#### HOW TO COMPLETE THIS TASK
In your copy of the data, include no pictures and alter nothing else.

• • • •

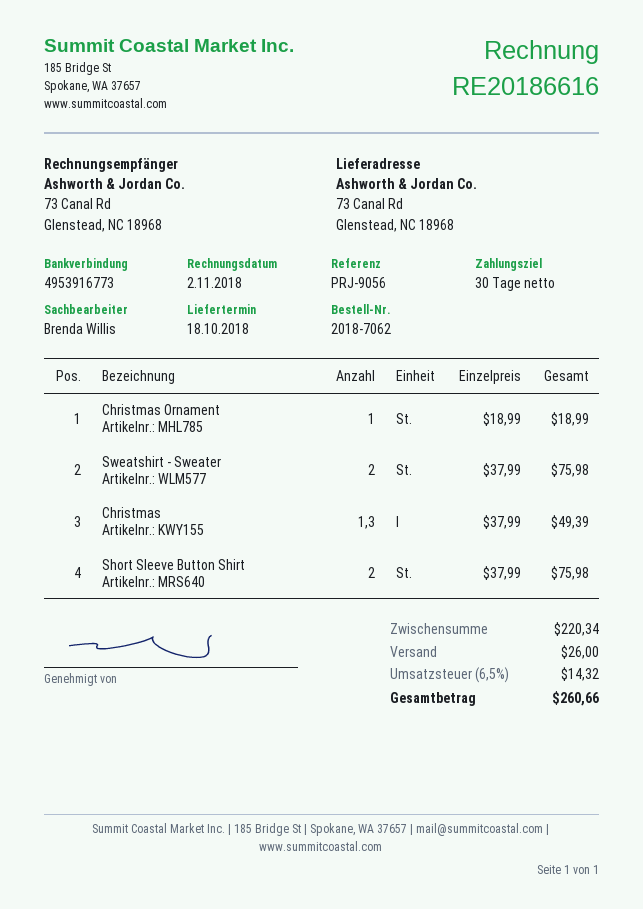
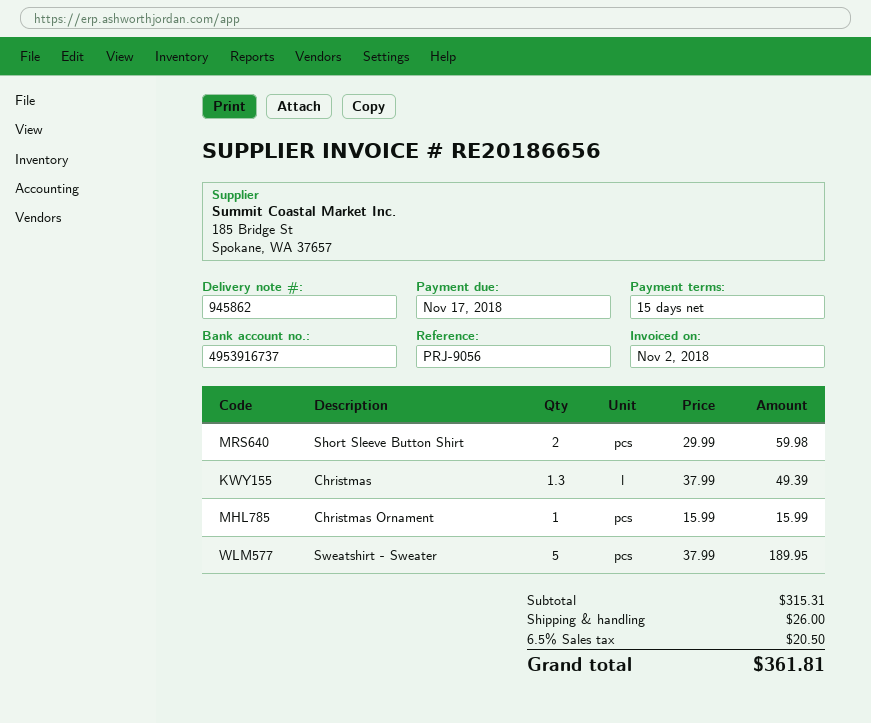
invoice number: RE20186616 -> RE20186656
payment terms: 30 days -> 15 days
bank account: 4953916773 -> 4953916737
Christmas Ornament: 1 x 18.99 = 18.99 -> 1 x 15.99 = 15.99
Sweatshirt - Sweater: 2 x 37.99 = 75.98 -> 5 x 37.99 = 189.95
Short Sleeve Button Shirt: 2 x 37.99 = 75.98 -> 2 x 29.99 = 59.98
subtotal: 220.34 -> 315.31
tax: 6.5% = 14.32 -> 6.5% = 20.50
total: 260.66 -> 361.81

• • • •

#### ANSWER BOX
invoice number: RE20186616 -> RE20186656
payment terms: 30 days -> 15 days
bank account: 4953916773 -> 4953916737
Christmas Ornament: 1 x 18.99 = 18.99 -> 1 x 15.99 = 15.99
Sweatshirt - Sweater: 2 x 37.99 = 75.98 -> 5 x 37.99 = 189.95
Short Sleeve Button Shirt: 2 x 37.99 = 75.98 -> 2 x 29.99 = 59.98
subtotal: 220.34 -> 315.31
tax: 6.5% = 14.32 -> 6.5% = 20.50
total: 260.66 -> 361.81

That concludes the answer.